Identification of Two Heritable Cross-Disorder Endophenotypes for Tourette Syndrome

Sabrina M Darrow  1 Matthew E Hirschtritt  1 Lea K Davis  1 Cornelia Illmann  1 Lisa Osiecki  1 Marco Grados  1 Paul Sandor  1 Yves Dion  1 Robert King  1 David Pauls  1 Cathy L Budman  1 Danielle C Cath  1 Erica Greenberg  1 Gholson J Lyon  1 Dongmei Yu  1 Lauren M McGrath  1 William M McMahon  1 Paul C Lee  1 Kevin L Delucchi  1 Jeremiah M Scharf  1 Carol A Mathews  1 Tourette Syndrome Association International Consortium for Genetics  1
Affiliations

Identification of Two Heritable Cross-Disorder Endophenotypes for Tourette Syndrome

Sabrina M Darrow et al. Am J Psychiatry. .

Abstract

Objective: Phenotypic heterogeneity in Tourette syndrome is partly due to complex genetic relationships among Tourette syndrome, obsessive-compulsive disorder (OCD), and attention deficit hyperactivity disorder (ADHD).

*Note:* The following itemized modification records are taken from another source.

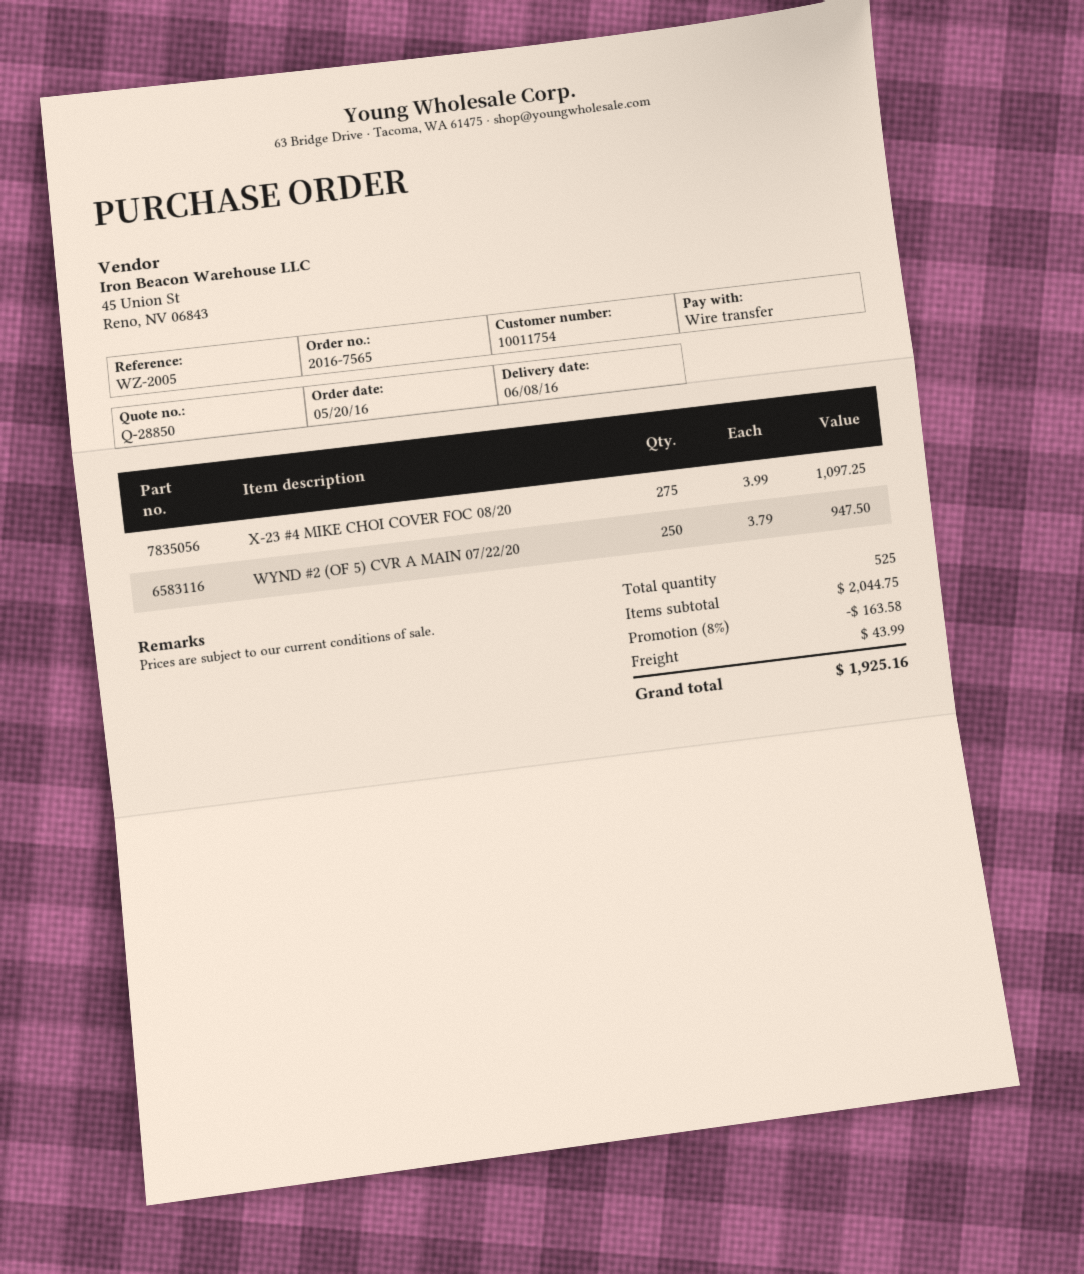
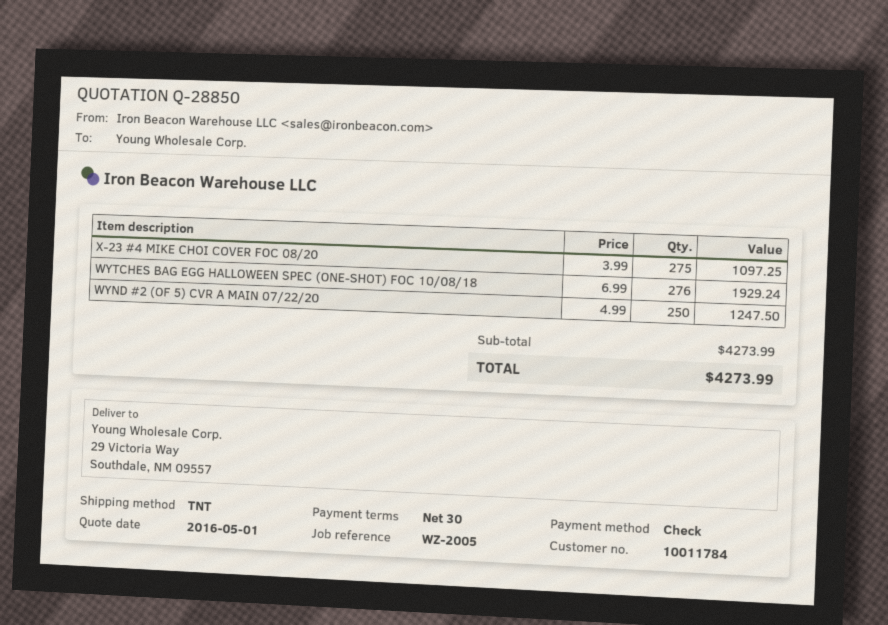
customer number: 10011754 -> 10011784
payment method: bank transfer -> cheque
WYND #2 (OF 5) CVR A MAIN 07/22/20: 250 x 3.79 = 947.50 -> 250 x 4.99 = 1247.50
WYTCHES BAG EGG HALLOWEEN SPEC (ONE-SHOT) FOC 10/08/18: none -> 276 x 6.99 = 1929.24
subtotal: 2044.75 -> 4273.99
discount: 8% = 163.58 -> none
shipping: 43.99 -> none
total: 1925.16 -> 4273.99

Identifying symptom-based endophenotypes across diagnoses may aid gene-finding efforts.

Method: Assessments for Tourette syndrome, OCD, and ADHD symptoms were conducted in a discovery sample of 3,494 individuals recruited for genetic studies. Symptom-level factor and latent class analyses were conducted in Tourette syndrome families and replicated in an independent sample of 882 individuals. Classes were characterized by comorbidity rates and proportion of parents included. Heritability and polygenic load associated with Tourette syndrome, OCD, and ADHD were estimated.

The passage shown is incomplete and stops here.